(Stored items)
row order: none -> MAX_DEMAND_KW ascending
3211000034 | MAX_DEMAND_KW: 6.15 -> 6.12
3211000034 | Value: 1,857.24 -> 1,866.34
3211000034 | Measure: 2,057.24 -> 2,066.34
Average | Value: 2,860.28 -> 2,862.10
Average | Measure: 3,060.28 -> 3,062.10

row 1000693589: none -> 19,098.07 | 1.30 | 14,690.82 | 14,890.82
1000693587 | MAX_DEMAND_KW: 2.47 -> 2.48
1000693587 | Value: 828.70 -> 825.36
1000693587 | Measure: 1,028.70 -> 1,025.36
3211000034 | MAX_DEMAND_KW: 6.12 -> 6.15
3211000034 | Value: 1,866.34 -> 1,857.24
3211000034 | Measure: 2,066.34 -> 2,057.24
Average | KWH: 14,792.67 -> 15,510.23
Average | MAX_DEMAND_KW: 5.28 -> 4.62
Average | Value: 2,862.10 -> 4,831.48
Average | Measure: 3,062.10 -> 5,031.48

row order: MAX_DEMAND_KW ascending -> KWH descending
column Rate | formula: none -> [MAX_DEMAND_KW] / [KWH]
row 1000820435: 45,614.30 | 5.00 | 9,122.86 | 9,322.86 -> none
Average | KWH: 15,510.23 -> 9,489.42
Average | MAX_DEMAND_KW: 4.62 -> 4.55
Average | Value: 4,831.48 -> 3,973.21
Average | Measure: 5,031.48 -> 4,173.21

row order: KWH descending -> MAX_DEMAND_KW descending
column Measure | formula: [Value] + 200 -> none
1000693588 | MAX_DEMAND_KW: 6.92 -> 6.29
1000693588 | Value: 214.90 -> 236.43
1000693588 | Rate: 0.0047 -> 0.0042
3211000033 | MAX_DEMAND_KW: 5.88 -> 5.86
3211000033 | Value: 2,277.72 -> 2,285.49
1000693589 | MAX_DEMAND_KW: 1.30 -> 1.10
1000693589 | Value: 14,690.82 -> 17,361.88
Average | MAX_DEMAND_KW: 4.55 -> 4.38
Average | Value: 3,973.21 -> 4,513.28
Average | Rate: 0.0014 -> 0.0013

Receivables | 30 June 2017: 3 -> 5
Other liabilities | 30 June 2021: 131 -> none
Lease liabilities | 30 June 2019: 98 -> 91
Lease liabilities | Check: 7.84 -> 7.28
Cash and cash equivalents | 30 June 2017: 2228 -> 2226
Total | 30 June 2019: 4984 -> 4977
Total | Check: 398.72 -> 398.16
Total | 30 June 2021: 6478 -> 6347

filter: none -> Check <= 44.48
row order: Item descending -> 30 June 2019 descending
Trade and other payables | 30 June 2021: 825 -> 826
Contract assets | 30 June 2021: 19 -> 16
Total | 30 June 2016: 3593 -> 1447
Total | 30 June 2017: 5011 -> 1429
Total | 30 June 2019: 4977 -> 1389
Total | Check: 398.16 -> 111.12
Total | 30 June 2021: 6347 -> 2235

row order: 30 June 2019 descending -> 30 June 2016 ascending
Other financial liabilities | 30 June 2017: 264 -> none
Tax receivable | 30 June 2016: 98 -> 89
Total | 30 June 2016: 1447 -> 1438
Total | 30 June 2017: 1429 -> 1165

- [INSTRUCTIONS FOR THE TASK]:
Please repeat the data above verbatim, all of it.

- [RESULT OF THIS EXERCISE]:
row order: none -> MAX_DEMAND_KW ascending
3211000034 | MAX_DEMAND_KW: 6.15 -> 6.12
3211000034 | Value: 1,857.24 -> 1,866.34
3211000034 | Measure: 2,057.24 -> 2,066.34
Average | Value: 2,860.28 -> 2,862.10
Average | Measure: 3,060.28 -> 3,062.10

row 1000693589: none -> 19,098.07 | 1.30 | 14,690.82 | 14,890.82
1000693587 | MAX_DEMAND_KW: 2.47 -> 2.48
1000693587 | Value: 828.70 -> 825.36
1000693587 | Measure: 1,028.70 -> 1,025.36
3211000034 | MAX_DEMAND_KW: 6.12 -> 6.15
3211000034 | Value: 1,866.34 -> 1,857.24
3211000034 | Measure: 2,066.34 -> 2,057.24
Average | KWH: 14,792.67 -> 15,510.23
Average | MAX_DEMAND_KW: 5.28 -> 4.62
Average | Value: 2,862.10 -> 4,831.48
Average | Measure: 3,062.10 -> 5,031.48

row order: MAX_DEMAND_KW ascending -> KWH descending
column Rate | formula: none -> [MAX_DEMAND_KW] / [KWH]
row 1000820435: 45,614.30 | 5.00 | 9,122.86 | 9,322.86 -> none
Average | KWH: 15,510.23 -> 9,489.42
Average | MAX_DEMAND_KW: 4.62 -> 4.55
Average | Value: 4,831.48 -> 3,973.21
Average | Measure: 5,031.48 -> 4,173.21

row order: KWH descending -> MAX_DEMAND_KW descending
column Measure | formula: [Value] + 200 -> none
1000693588 | MAX_DEMAND_KW: 6.92 -> 6.29
1000693588 | Value: 214.90 -> 236.43
1000693588 | Rate: 0.0047 -> 0.0042
3211000033 | MAX_DEMAND_KW: 5.88 -> 5.86
3211000033 | Value: 2,277.72 -> 2,285.49
1000693589 | MAX_DEMAND_KW: 1.30 -> 1.10
1000693589 | Value: 14,690.82 -> 17,361.88
Average | MAX_DEMAND_KW: 4.55 -> 4.38
Average | Value: 3,973.21 -> 4,513.28
Average | Rate: 0.0014 -> 0.0013

Receivables | 30 June 2017: 3 -> 5
Other liabilities | 30 June 2021: 131 -> none
Lease liabilities | 30 June 2019: 98 -> 91
Lease liabilities | Check: 7.84 -> 7.28
Cash and cash equivalents | 30 June 2017: 2228 -> 2226
Total | 30 June 2019: 4984 -> 4977
Total | Check: 398.72 -> 398.16
Total | 30 June 2021: 6478 -> 6347

filter: none -> Check <= 44.48
row order: Item descending -> 30 June 2019 descending
Trade and other payables | 30 June 2021: 825 -> 826
Contract assets | 30 June 2021: 19 -> 16
Total | 30 June 2016: 3593 -> 1447
Total | 30 June 2017: 5011 -> 1429
Total | 30 June 2019: 4977 -> 1389
Total | Check: 398.16 -> 111.12
Total | 30 June 2021: 6347 -> 2235

row order: 30 June 2019 descending -> 30 June 2016 ascending
Other financial liabilities | 30 June 2017: 264 -> none
Tax receivable | 30 June 2016: 98 -> 89
Total | 30 June 2016: 1447 -> 1438
Total | 30 June 2017: 1429 -> 1165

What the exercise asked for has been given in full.